Movida, ou travada, a medos

Quando era pequena caía muito e, a partir de uma certa idade, passei a precaver-me e a olhar sempre para o chão. Tenho muito cuidado por onde ando e com os caminhos que faço, para tentar ao máximo evitar cair, porque tenho medo de me magoar (como tantas vezes fiz em miúda). E isto aplica-se na vida real mas também metafóricamente. Eu tenho medo, muito medo de tudo e coíbo-me de fazer (precisamente) quase tudo por causa disso. Sou a miúda menos arriscada história: e quando o faço, é de coração nas mãos, sempre com todas (e mais algumas) consequências em mente. E não, nunca são positivas.

Tenho medo de fazer, tenho medo de arriscar, tenho medo de me arrepender, tenho medo de me candidatar, tenho medo de ligar, tenho medo de falar, tenho medo de mandar mensagem, tenho medo de gastar dinheiro indevidamente, tenho medo de me queimar, tenho medo não me integrar, tenho medo de fazer figura de parva, tenho medo de não saber sair das situações, tenho medo de não gostar, tenho medo que não gostem de mim, tenho medo de falhar, tenho medo de desiludir, tenho medo de não ser bem sucedida, tenho medo de não ser lembrada, tenho medo de médicos, tenho medo de ratos, tenho medo que os meus morram, tenho medo de morrer. E só eu sei como cada vez tenho mais medo de não estar a viver.

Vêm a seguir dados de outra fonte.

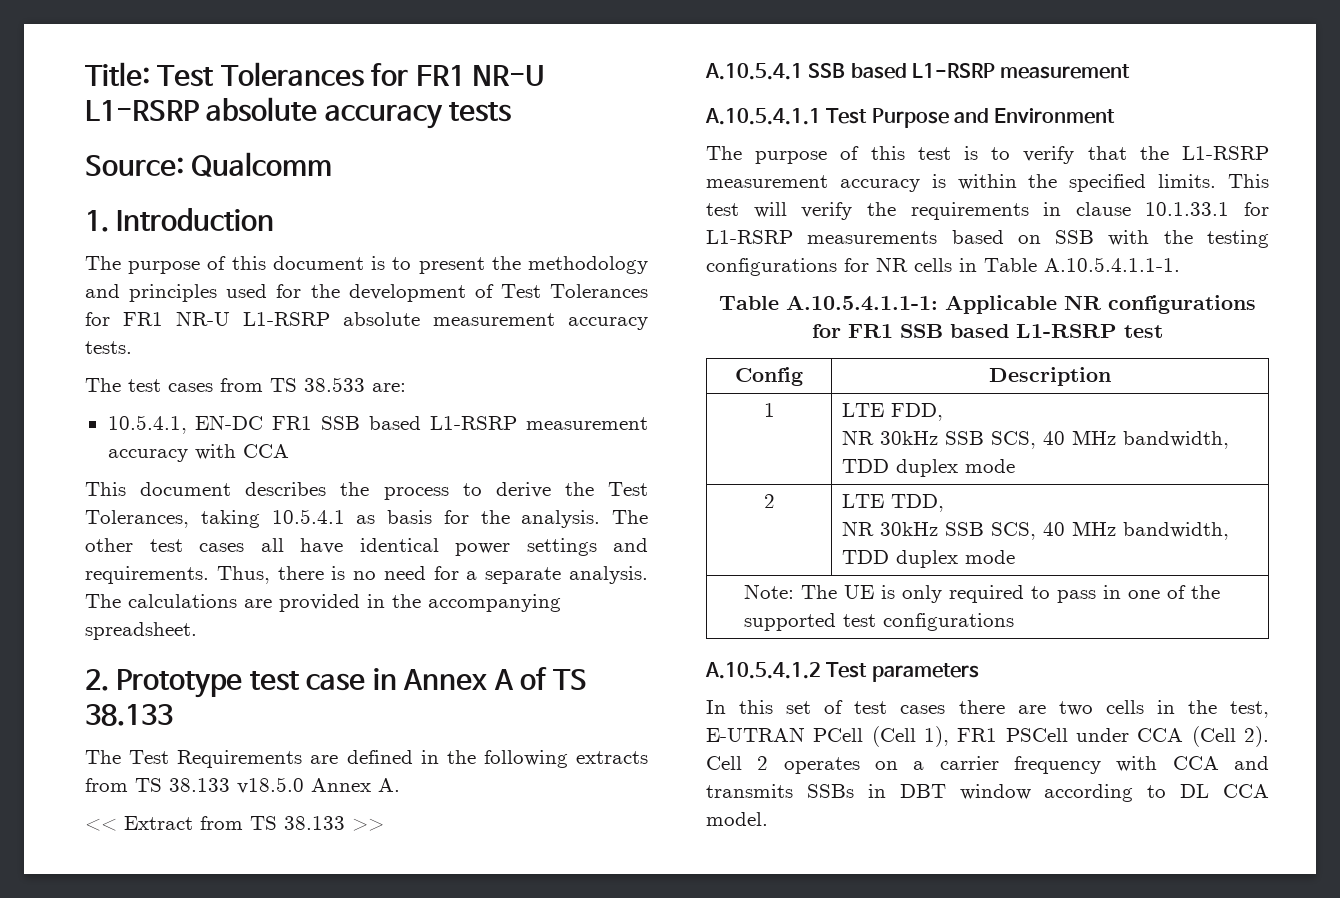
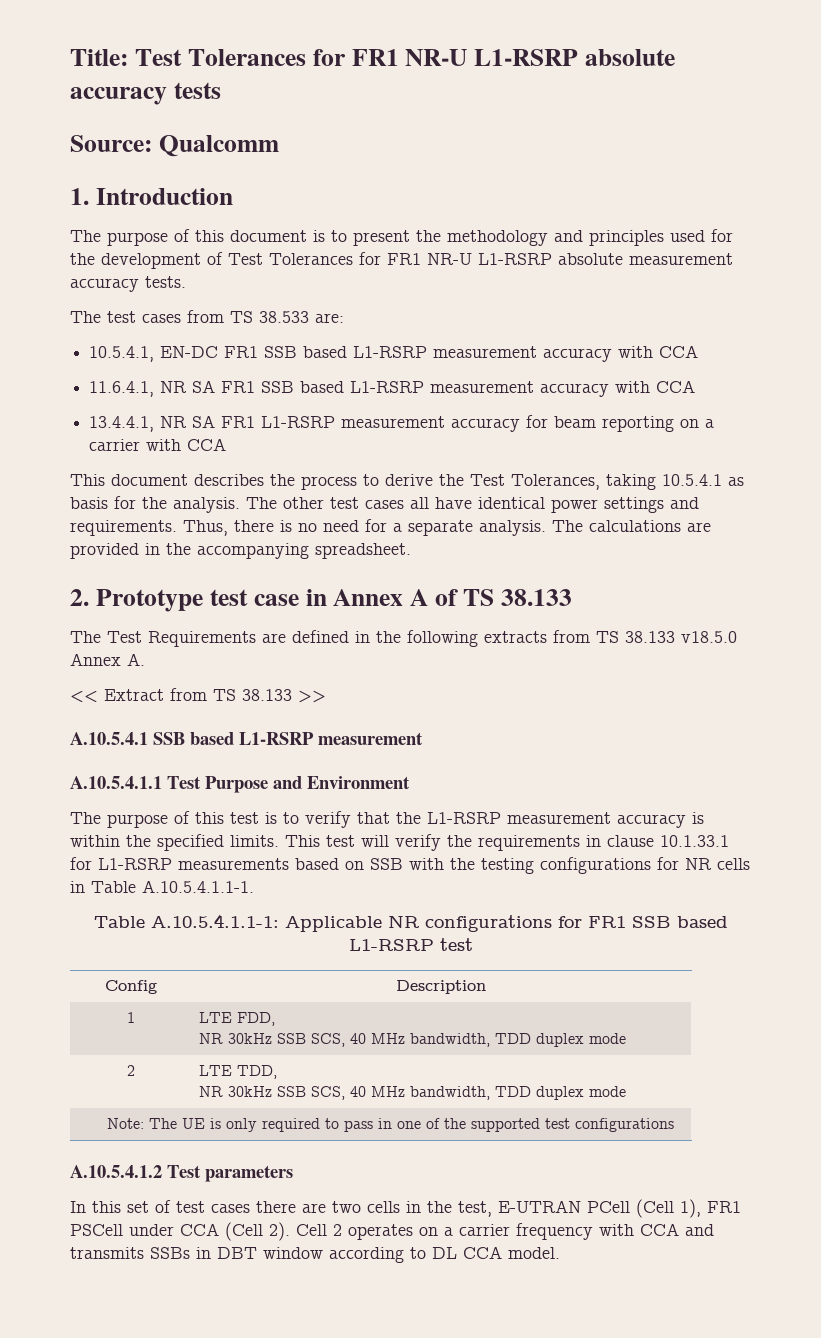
+ 11.6.4.1, NR SA FR1 SSB based L1-RSRP measurement accuracy with CCA
+ 13.4.4.1, NR SA FR1 L1-RSRP measurement accuracy for beam reporting on a carrier with CCA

Só há muito pouco tempo é que me apercebi disto, deste medo generalizado. Sim, há muitos anos que olho para o chão quando ando na rua e sim, desde sempre que me lembro de ser muito ponderada e precavida em todas as decisões que tomo na minha vida. Mas só quando olhei de cima e para o discurso que tinha no meu dia a dia, quando falava de assuntos corriqueiros e as minhas frases começavam sempre por “sim, mas eu tenho medo de…” é que percebi a dimensão do medo na minha vida. 

Eu tenho uma vontade gigante de fazer pelo menos uma coisa boa – e grande – na minha vida. Gostava que as minhas futuras empresas fossem um sucesso ou gostava de escrever um livro bom e que vendesse aqui em Portugal. Sempre achei que a minha vida profissional seria melhor que todas as outras dimensões da minha vida, e pensei que era isso que me movia. Mas apercebo-me que talvez não. Em vez de me mover, talvez eu esteja constantemente a ser travada por algo ainda mais central na minha vida: estes medos encastelados que parecem não ter fim. 


5 respostas a “Movida, ou travada, a medos”

  1. Avatar de
    Anónimo

    Daí o ditado ” quem não arrisca não petisca”, Mas toda a gente tem medos, não és só tu, acredita. A ausência deles passa por irresponsabilidade, portanto só tens mesmo de procurar um equilíbrio e de vez em quando….. deixares de pensar. Só há um medo disparatado…o ” que não gostem de ti” . Que mais provas queres??

  2. Avatar de The Daily Miacis

    Subscrevo ao que sentes. 

    Acho que por vezes o medo já se mistura com forma de ser, e receio dos outros. Eu conclui comigo que a partir de agora tenho de perder o medo dos outros e pensar em mim.

  3. Avatar de Uma Indecisa Qualquer

    Sou um bocadinho mais nova do que tu e já sinto que estou a deixar de viver algumas coisas por ter medo… Às vezes arrependo-me, outras nem por isso, mas realmente gostava de por momentos desligar o meu cérebro e simplesmente agir como bem me apetecer, sem medos… Beijinhos

  4. Avatar de David Marinho
    David Marinho

    Percebo o teu medo mas quando menos esperas tu libertas-te!!

  5. Avatar de Cátia
    Cátia

    Procura ajuda, um psicólogo, alguém com técnica que te dê ferramentas para desmontares esses medos. Li este post e o seguinte e não gostei nada. Porque tens vinte anos e não mereces viver assim. Beijinho.